◆ Dataset records:
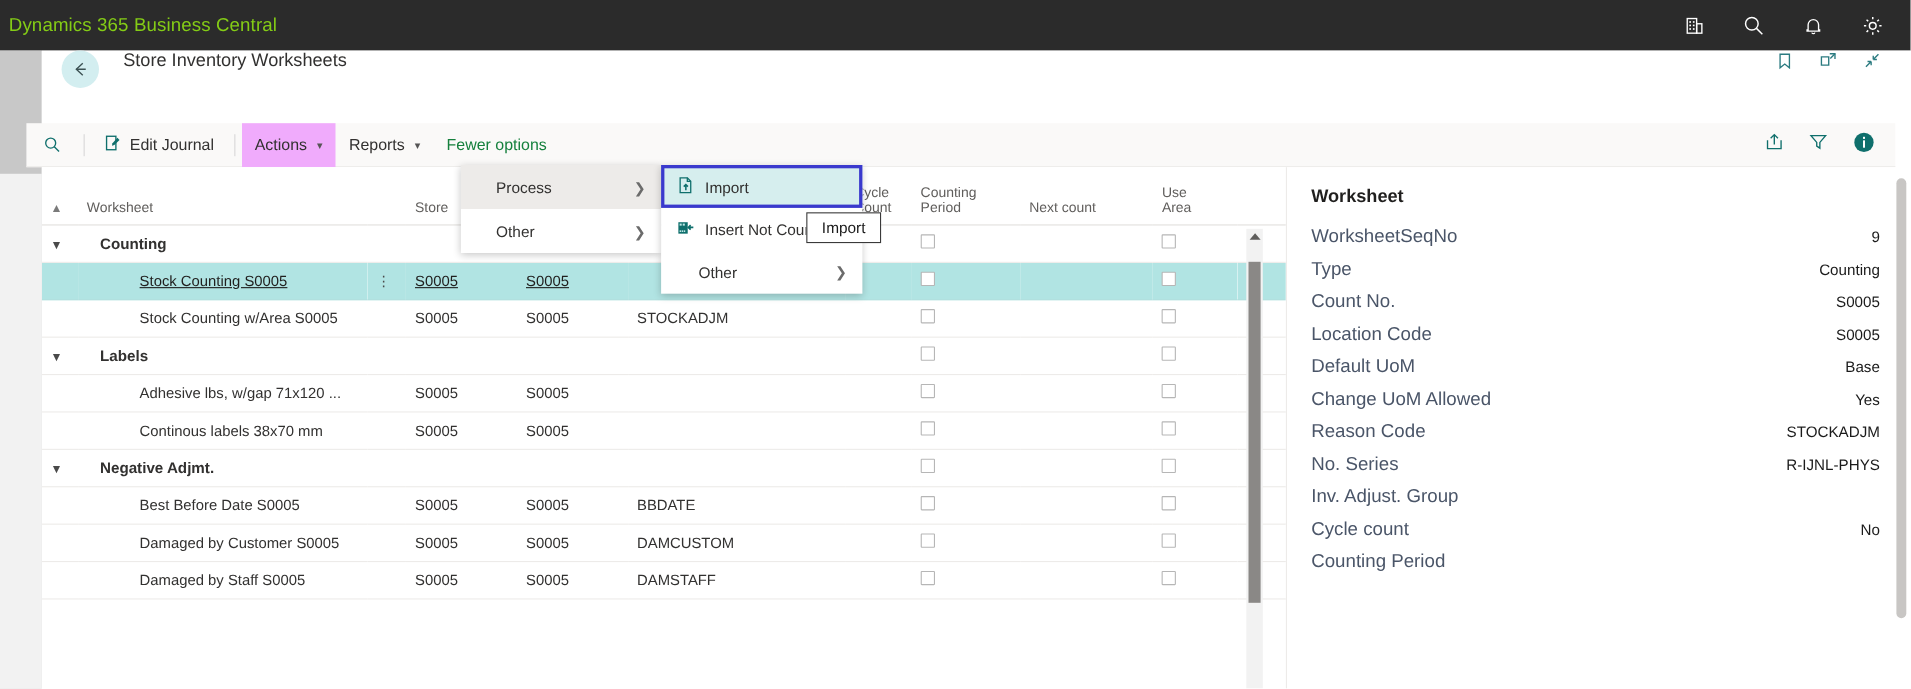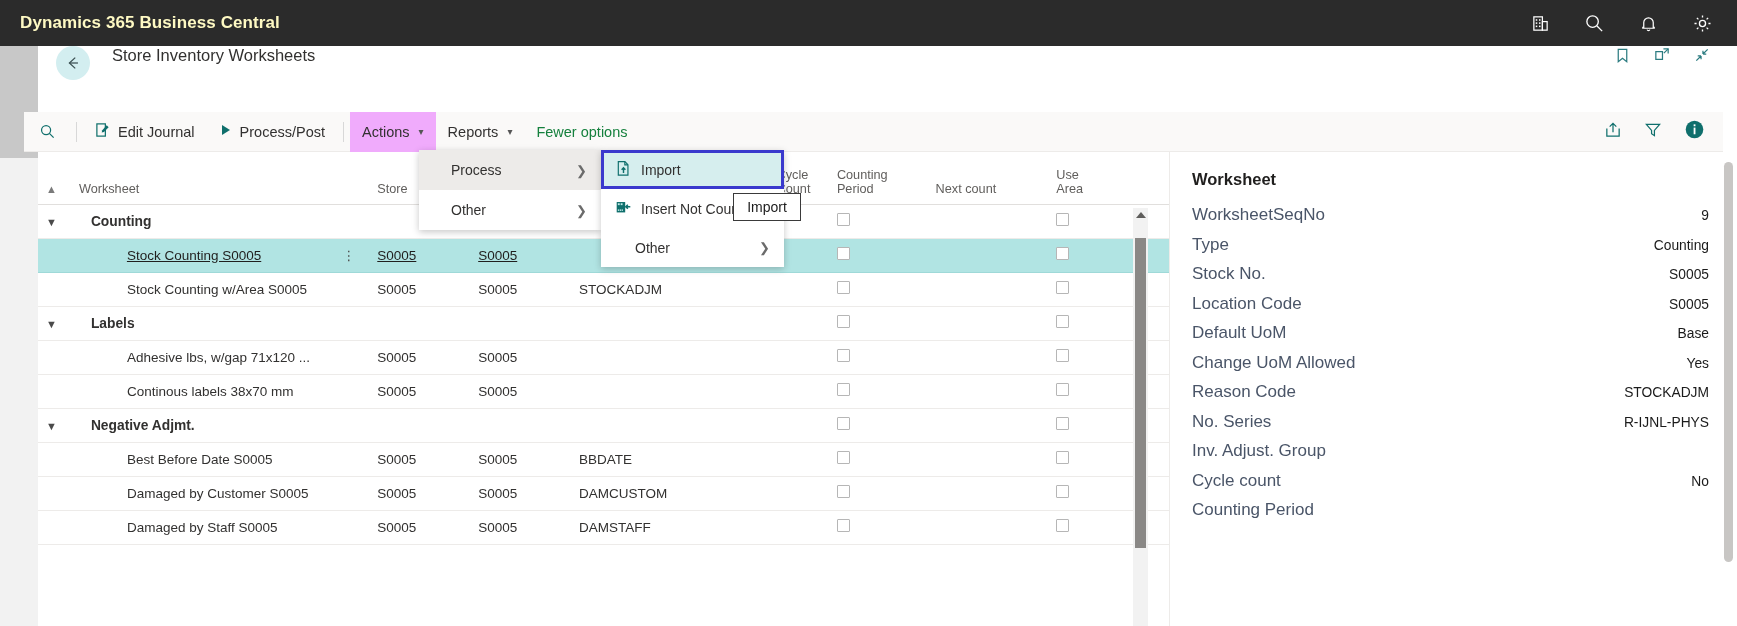--- a/index.html
+++ b/index.html
@@ -17,8 +17,8 @@
     background: #2b2b2b; display: flex; align-items: center;
   }
   .topbar-title {
-    color: #fef9c3; font-size: 17px; font-weight: bold;
-    margin-left: 20px; letter-spacing: 0.1px;
+    color: #84cc16; font-size: 17px; font-weight: normal;
+    margin-left: 8px; letter-spacing: 0.1px;
   }
   .topbar-icons { margin-left: auto; display: flex; align-items: center; gap: 34px; margin-right: 24px; }
   .topbar-icons svg { display: block; }

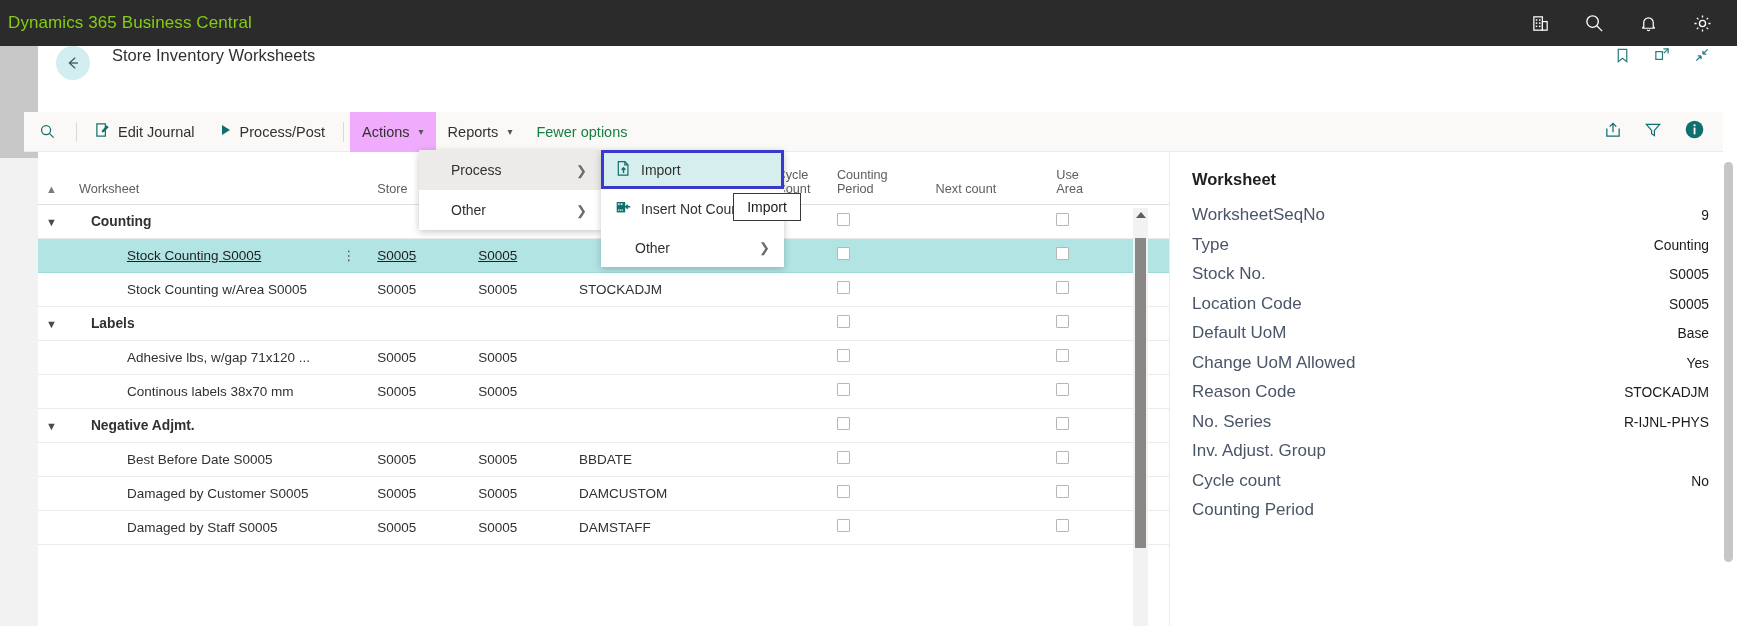--- a/index.html
+++ b/index.html
@@ -272,14 +272,6 @@
       <span>Edit Journal</span>
     </div>
 
-    <div class="cmd-item">
-      <span class="ico">
-        <svg width="14" height="14" viewBox="0 0 14 14">
-            <path d="M3 2 L11 7 L3 12 z" fill="#0f6f6c"></path>
-          </svg>
-      </span>
-      <span>Process/Post</span>
-    </div>
 
     <div class="cmd-sep"></div>
 

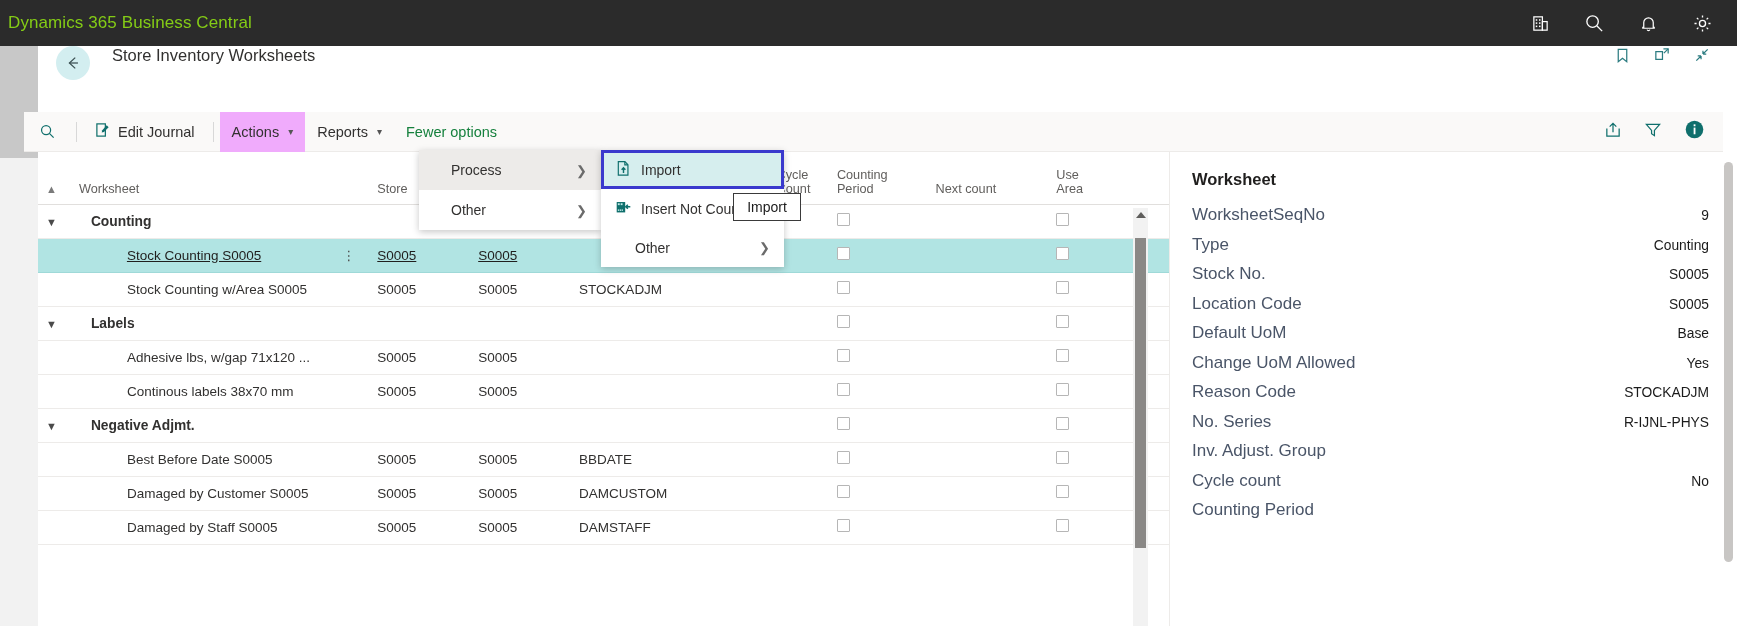--- a/index.html
+++ b/index.html
@@ -502,7 +502,7 @@
       <span class="fb-value">Counting</span>
     </div>
     <div class="fb-row">
-      <span class="fb-label">Stock No.</span>
+      <span class="fb-label">Count No.</span>
       <span class="fb-value">S0005</span>
     </div>
     <div class="fb-row">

◆ Problem to work on: Although the entries contain pictures, copy everything else in them exactly.

◆ Output of the exercise:
--- a/index.html
+++ b/index.html
@@ -17,8 +17,8 @@
     background: #2b2b2b; display: flex; align-items: center;
   }
   .topbar-title {
-    color: #fef9c3; font-size: 17px; font-weight: bold;
-    margin-left: 20px; letter-spacing: 0.1px;
+    color: #84cc16; font-size: 17px; font-weight: normal;
+    margin-left: 8px; letter-spacing: 0.1px;
   }
   .topbar-icons { margin-left: auto; display: flex; align-items: center; gap: 34px; margin-right: 24px; }
   .topbar-icons svg { display: block; }

--- a/index.html
+++ b/index.html
@@ -272,14 +272,6 @@
       <span>Edit Journal</span>
     </div>
 
-    <div class="cmd-item">
-      <span class="ico">
-        <svg width="14" height="14" viewBox="0 0 14 14">
-            <path d="M3 2 L11 7 L3 12 z" fill="#0f6f6c"></path>
-          </svg>
-      </span>
-      <span>Process/Post</span>
-    </div>
 
     <div class="cmd-sep"></div>
 

--- a/index.html
+++ b/index.html
@@ -502,7 +502,7 @@
       <span class="fb-value">Counting</span>
     </div>
     <div class="fb-row">
-      <span class="fb-label">Stock No.</span>
+      <span class="fb-label">Count No.</span>
       <span class="fb-value">S0005</span>
     </div>
     <div class="fb-row">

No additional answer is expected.